Archive for the ‘Nostalgic Candy Favorites’ Category
Denture Danger: 10
Once upon a time in the land of Turkey lived a man named Albert J. Bonomo. Al emigrated to Coney Island, New York and founded the Bonomo candy company in 1897.
This candy company made hard candies, but specialized in its saltwater taffy. As delicious as Al’s saltwater taffies must have been, it was not Al, but the son of Al who introduced the masterpiece of the Turkish Taffy that we have all known and loved since we learned to say the word “taffy.”

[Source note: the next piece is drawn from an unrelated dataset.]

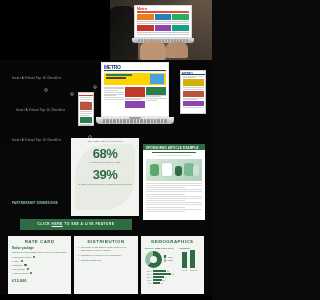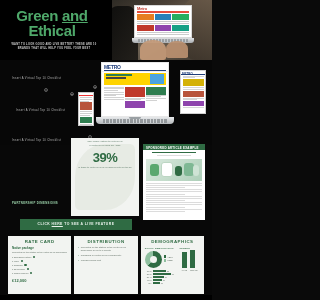"Green and" div.hero-left { html: <div> <div> <span>Green </span><span>and</span> <span>Ethical</span> </div> <div>WANT TO LOOK GOOD AND LIVE BETTER? THESE ARE 10 BRANDS THAT WILL HELP YOU FEEL YOUR BEST</div> </div> -> none }
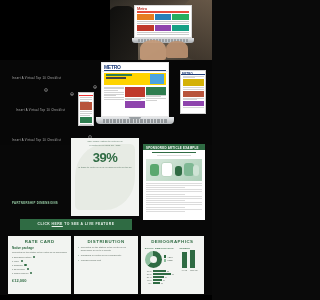"68%" div.stat-num { html: none -> <div><span>68</span><span>%</span></div> }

An interesting thing about this candy that Tico, son of Victor, pointed out is that it is not technically taffy, it would be better described as nougat because of its corn syrup and egg white ingredients. Also the taffy is not any kind of Turkish secret family recipe. It was named Turkish Taffy purely for marketing reasons.
When the candy was first distributed into Woolworth stores it came in school desk size sheets that were broken into pieces with ball-peen hammers. In the late 1940s the hammers were dropped and the bars of taffy took the field. The bars have a unique way of being eaten.
Before opening the wrapper you can smack the candy against the table so that it breaks into bite size pieces. When the taffy is too soft to break, a few minutes in the freezer does the trick to help the candy shatter. Bonomos’ flavors include vanilla, chocolate, strawberry and even banana.
Bonomo was one of the first candies to be advertised on television and it surely wasn’t poorly marketed. The Magic Clown was a character on NBC Television who did your usual clown tricks and gags, but it all depended on the magic word: Bonomo. The commercials had a catchy hook, “B-O-N-O-M-O, O-O-O BONOMO!” that helped to make the candy so successful; they were so successful that in the 50’s and 60’s, 80 to 100 million bars were sold per year.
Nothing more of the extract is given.